= Dealul Spirii Trial =

Political trial in the Kingdom of Romania

Dealul Spirii Trial (Romanian: Procesul din Dealul Spirii) was a political trial conducted from January to June 1922 by a military tribunal in the Kingdom of Romania. 271 members of the Communist Party of Romania were accused of treason after voting for the inclusion of the party into the Third International. The defendants were convicted and later pardoned.

The trial — the largest anti-communist trial in the country during the interwar period — was the first step of the repression of communists in the Kingdom of Romania. Less than two years after the trial, the parliament voted a total ban of the Communist Party and communist ideology; for the next two decades, the government enforced a violent repression against the communists and labour unions.

A number of politicians and intellectuals, including Nicolae Iorga, Dem I. Dobrescu, and Iuliu Maniu voiced their discontent over the lack of constitutional basis for the trial.

==Arrests==

On May 12, 1921, the last day of the Congress of the Romanian Socialist-Communist Party, the party leaders (including Gheorghe Cristescu, Moscu Kohn, Mihail Gheorghiu Bujor, and Elek Köblös), as well as a large number of communist sympathisers were arrested by gendarmes and police who broke into the hall.

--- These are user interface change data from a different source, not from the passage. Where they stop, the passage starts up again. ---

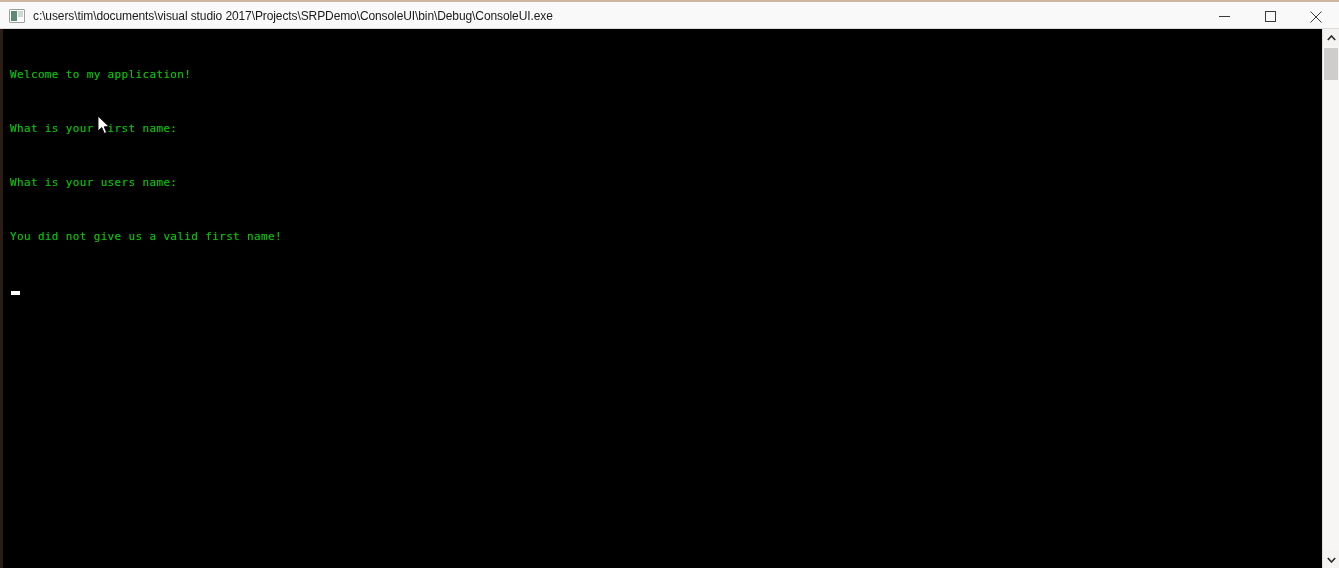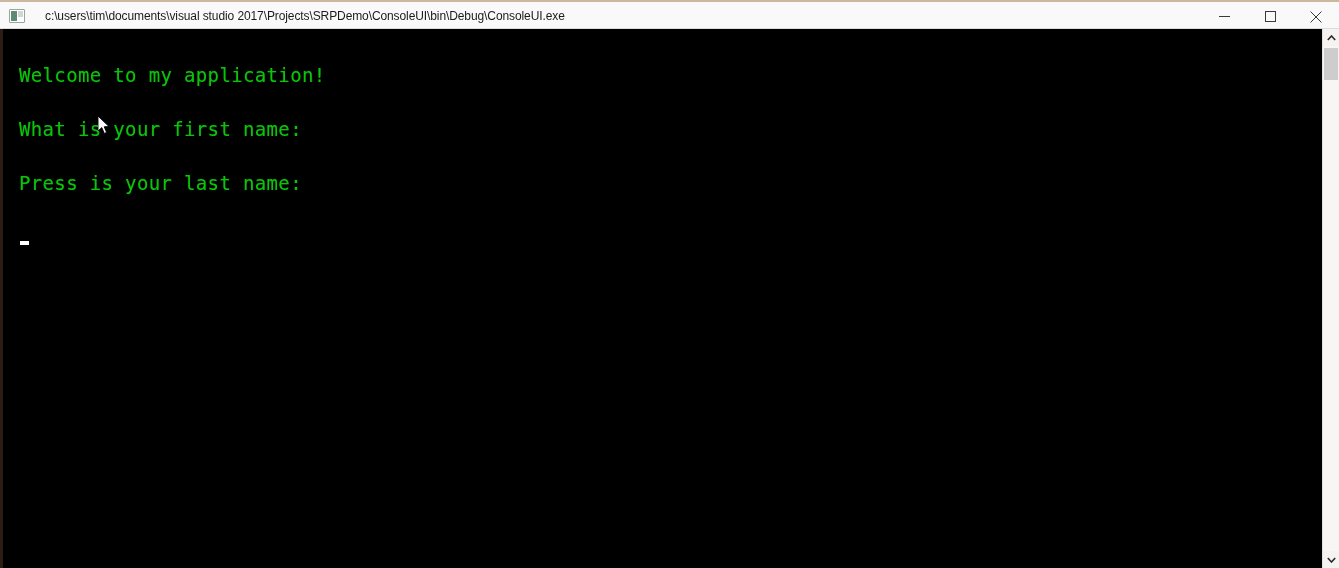"c:\users\tim\documents\visual studio" #titlebar { gap: 12px -> none }
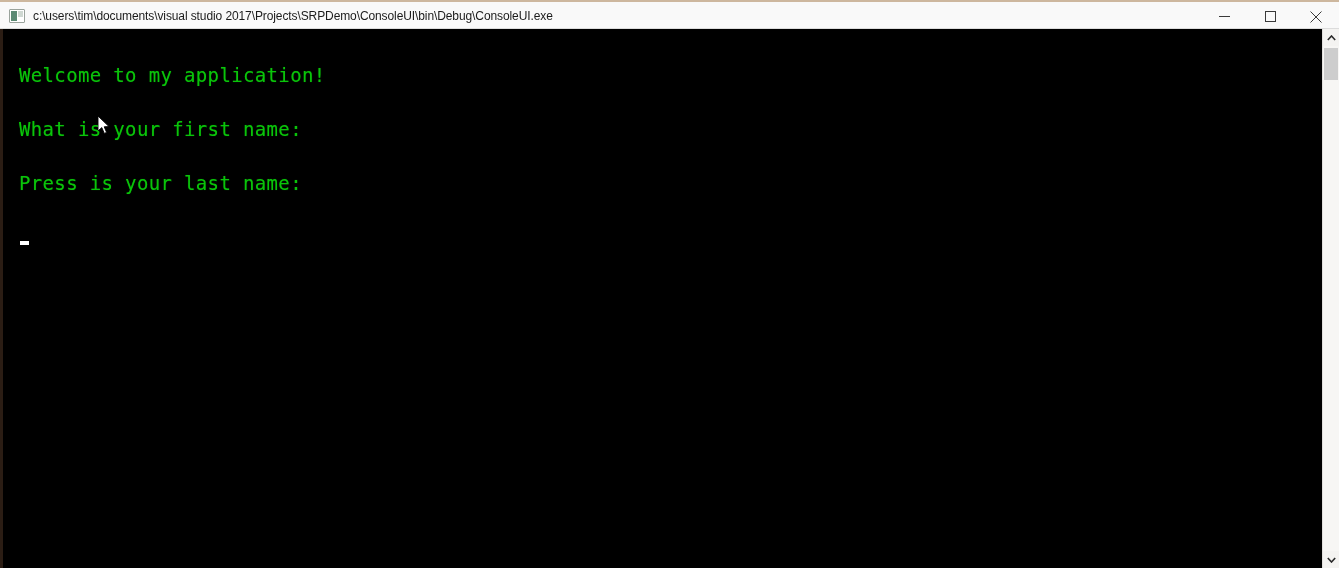"Welcome to my application!" #console-text { font-size: 19px -> 11px; left: 19px -> 10px }
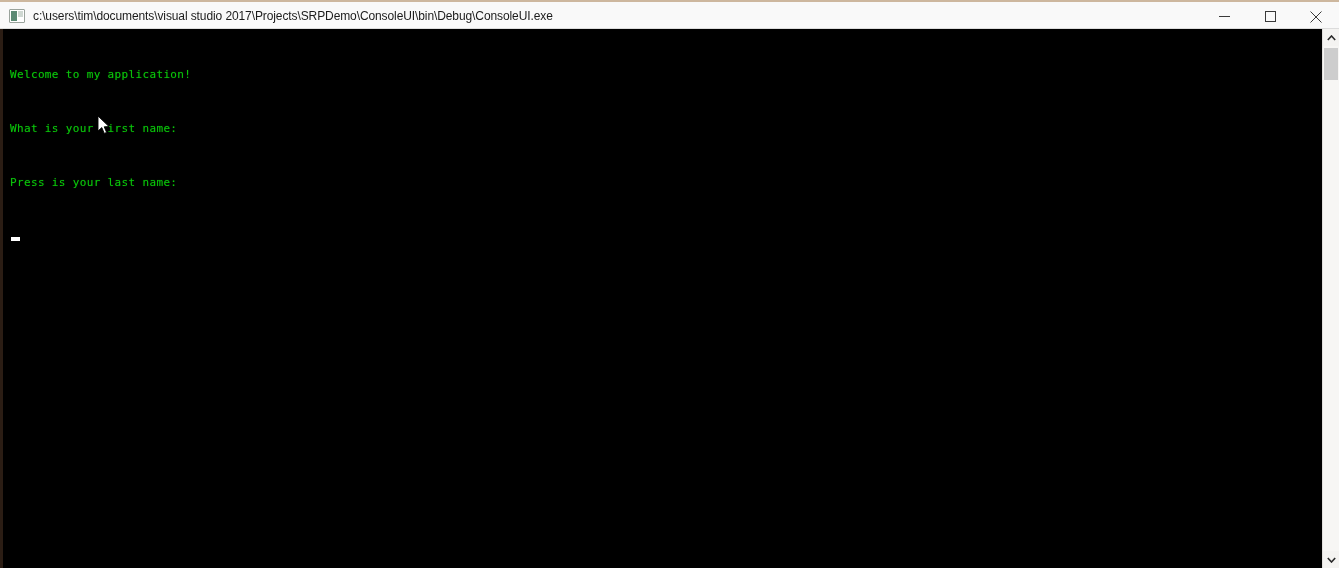"Press is your last name:" div.console-line { text: Press is your last -> What is your users }
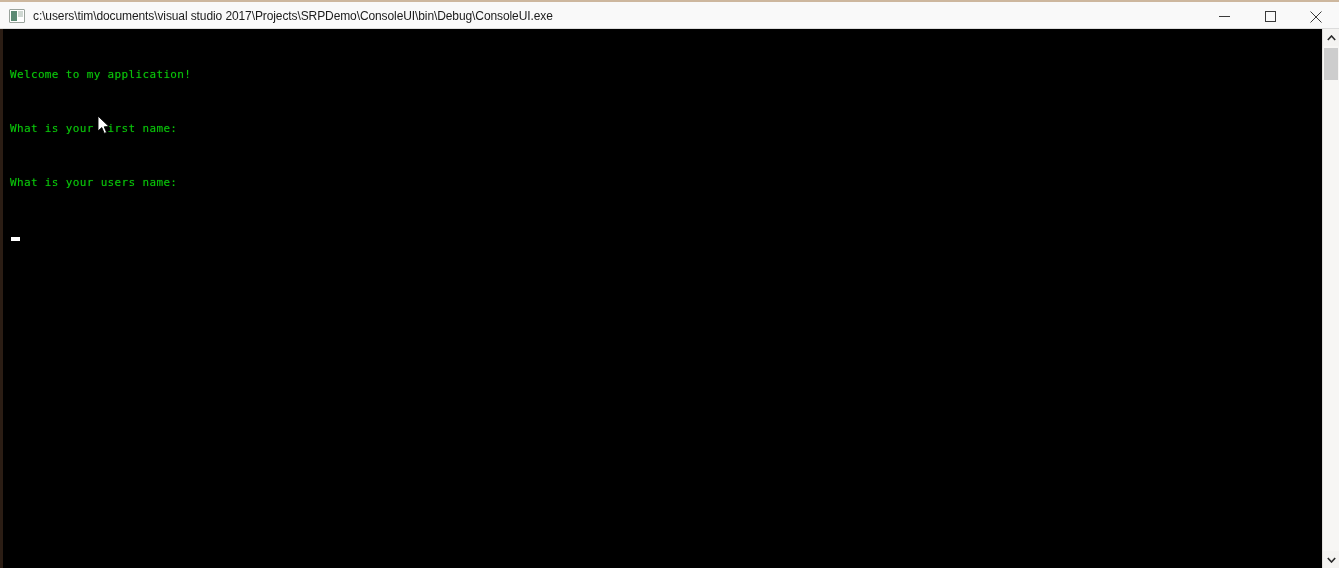"You did not give us" div.console-line { html: none -> <div>You did not give us a valid first name!</div> }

They were held for eight months in miserable conditions, the detention being extremely tough for all of them, being tortured and not being allowed to have visits of relatives. They were forced to work for the military, cleaning up the latrines and the courtyards of the barracks.

==Charges==
The communists were put into a joint trial with Max Goldstein, an anarchist who bombed the Senate on 8 December 1920, killing three people.

The charges included a large number of crimes including crime against the state security, terrorism, collaboration with the enemy and instigation to riot. The main evidence for the charges was that the communists voted for the affiliation of the party to the Third International.

Gheorghe Cristescu, the leader of the party was the main defendant. Constantin Cernat, the royal commissaire, accused him of "taking an active part in preaching the abolition of the present form of government, preaching rebellion, insulting and contempting state institutions". Cernat tried to prove the links between the Socialist movement in Romania and the Soviet Union.

==Trial==
The trial took place on Dealul Spirii, a hill in Bucharest, where the Senate of Romania was located, and where the Palace of the Parliament now stands. Under the pretext that the courtroom was too small, the public was not allowed to witness the trial and only a small number of journalists were allowed inside.

The main defense attorney was Dem I. Dobrescu, the dean of the Bucharest Bar, helped by leading lawyers including Osvald Teodoreanu, Iorgu Petrovici, and N. D. Cocea. The defense brought 600 witnesses, while the prosecuting attorney brought 300 witnesses.

In favour of the communists spoke General Alexandru Averescu, Iuliu Maniu, the managing director of Adevărul, and Constantin Mille; historian Nicolae Iorga said he supported the communists' right to a fair trial and argued that the affiliation to an international organization is not an action against state security.

The defense strategy was to try to separate the defenders into people who were arrested for their political activity (the communists) and the anarchists, such as Max Goldstein.

==Verdict==

Max Goldstein, sentenced to forced labour for life

All but 37 of the prisoners were convicted. Among those that were found innocent were Mihail Cruceanu, Moscu Kohn, Ilie Moscovici, Elek Köblös, and Constantin Popovici. The sentences for the Communist Party members varied from 1 month in prison to 10 years of forced labour; Goldstein was convicted to forced labour for life.

==Amnesty==
The defenders began a hunger strike. As the press began revealing the abuses in the prison, two prison guards, a captain and a lieutenant, were dismissed.

Lawyer Take Polikrat wrote a letter to King Ferdinand I of Romania, asking him to show his goodwill toward the defendants. On June 6, 1922 an amnesty decree was issued by the government in the name of the king, which was signed by the Prime Minister Ion I. C. Brătianu, the Minister of Justice Ioan Theodor Florescu, and the Minister of War, General Gheorghe Mărdărescu. Soon after, 213 of the prisoners were released. Excluded from amnesty were 48 of the defendants, who stood accused of high treason, military espionage, or terrorist attacks. In addition to Max Goldstein, Leon Lichtblau, Paul Goldstein, and Rebeca Goldstein were also sentenced to forced labor for life, Saul Ozias to 10 years in prison, Constantin Agiu to 8 years, and Lupu Goldstein to 5 years; those sentences were upheld.